Required work.
Without any of the pictures, set down the data below exactly.
--- START ---
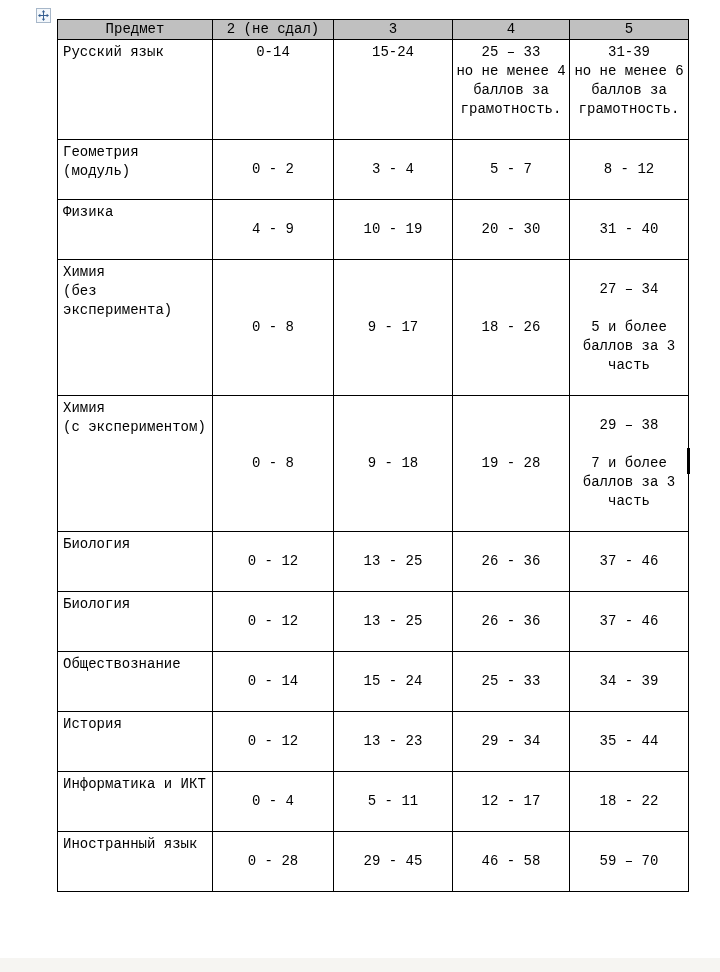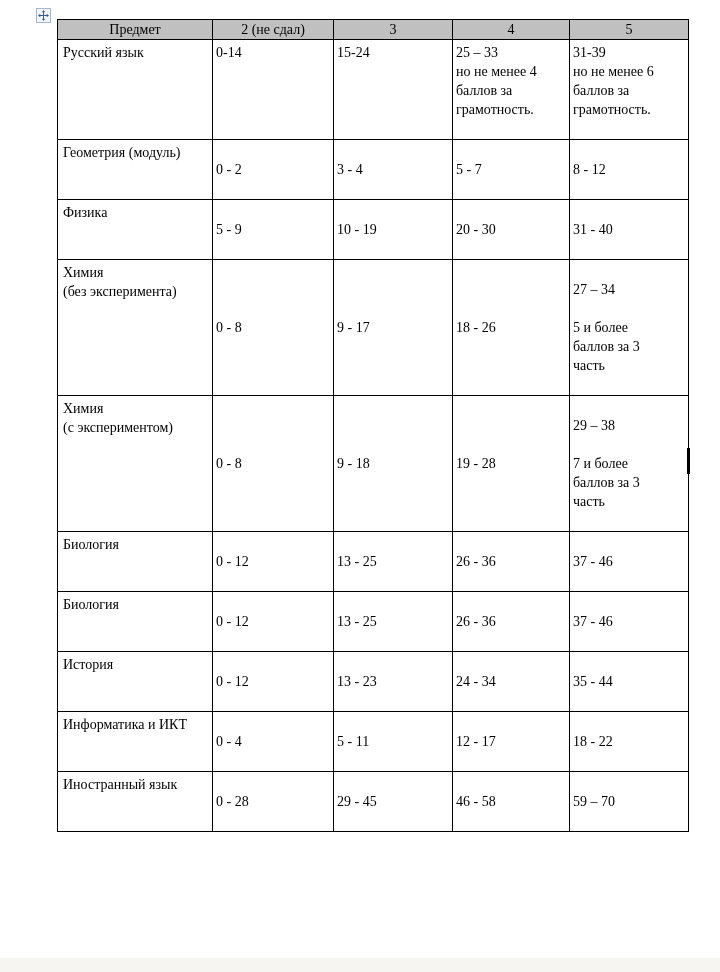"Предмет" table.score-table { font-family: none -> Liberation Mono, monospace }
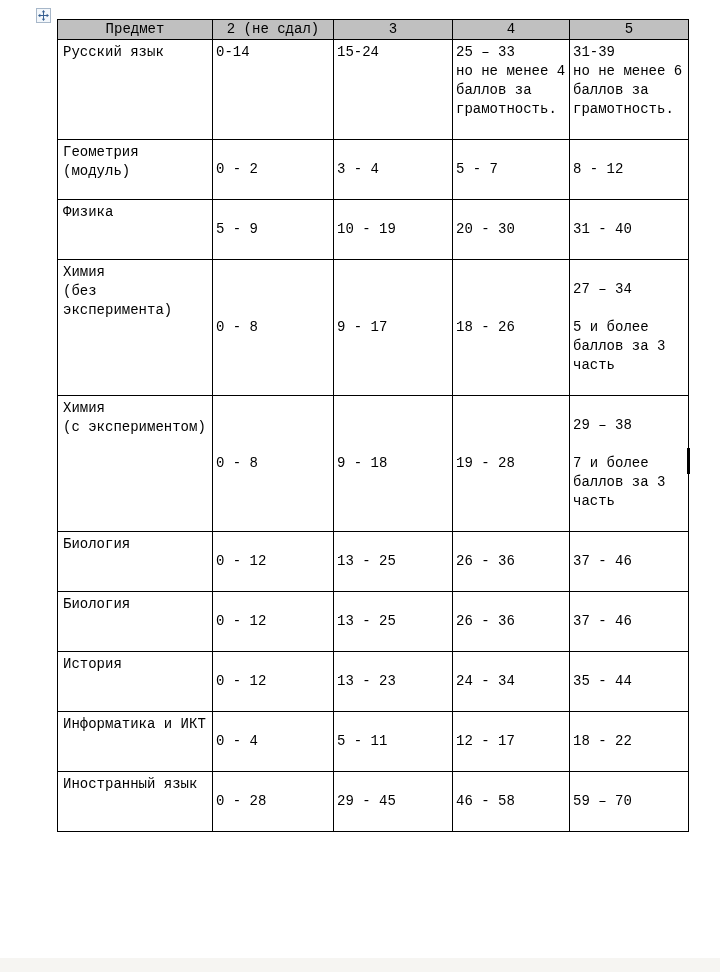"0-14" .score-table td.score { text-align: none -> center }
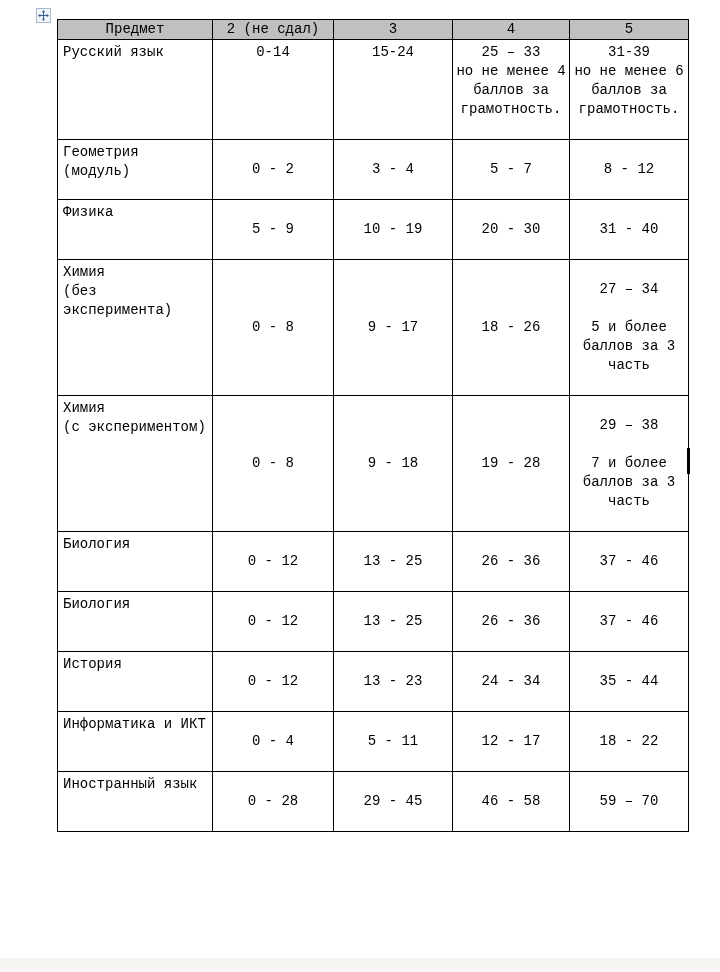"5 - 9" td.score { text: 5 -> 4 }
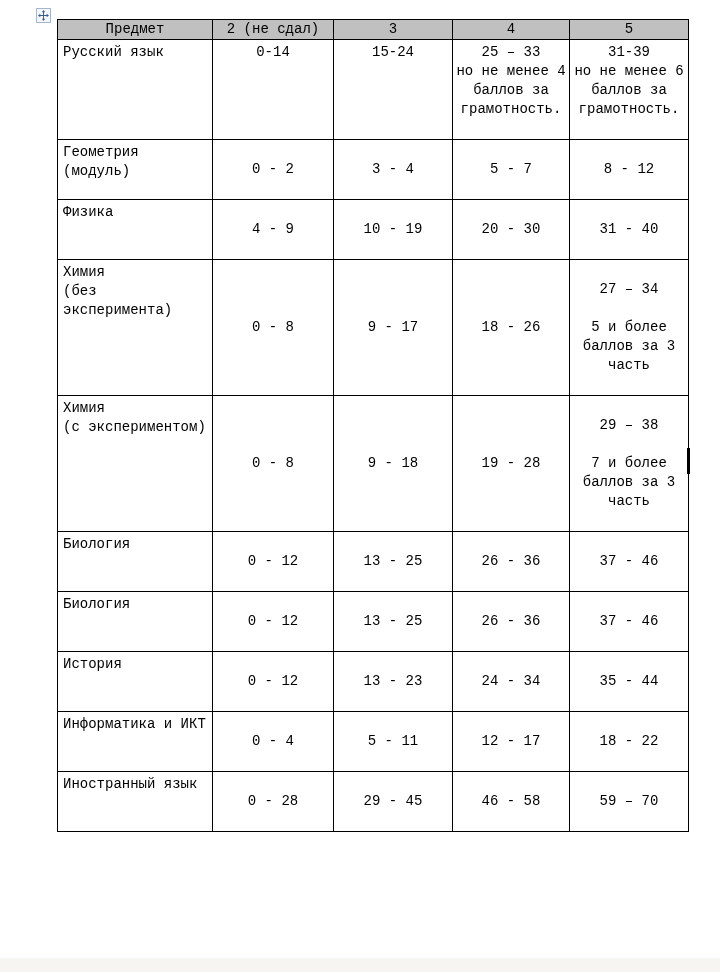"Обществознание" tr { html: none -> <tr> <td>Обществознание</td> <td>0 - 14</td> <td>15 - 24</td> <td>25 - 33</td> <td>34 - 39</td> </tr> }
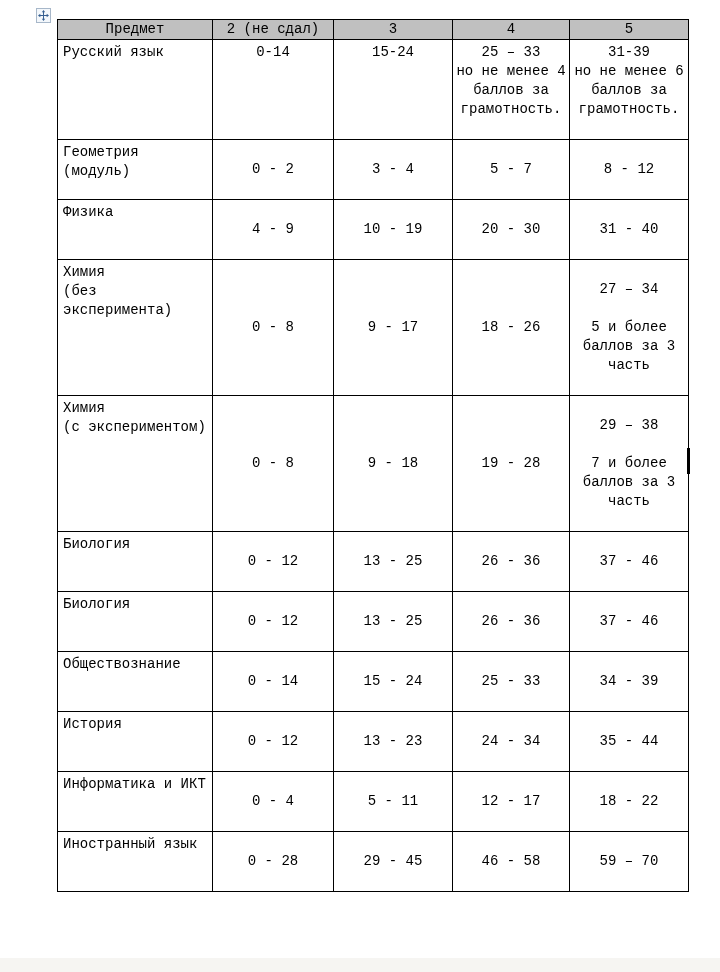"24 - 34" td.score { text: 24 -> 29 }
--- END ---
Written reply.
"Предмет" table.score-table { font-family: none -> Liberation Mono, monospace }
"0-14" .score-table td.score { text-align: none -> center }
"5 - 9" td.score { text: 5 -> 4 }
"Обществознание" tr { html: none -> <tr> <td>Обществознание</td> <td>0 - 14</td> <td>15 - 24</td> <td>25 - 33</td> <td>34 - 39</td> </tr> }
"24 - 34" td.score { text: 24 -> 29 }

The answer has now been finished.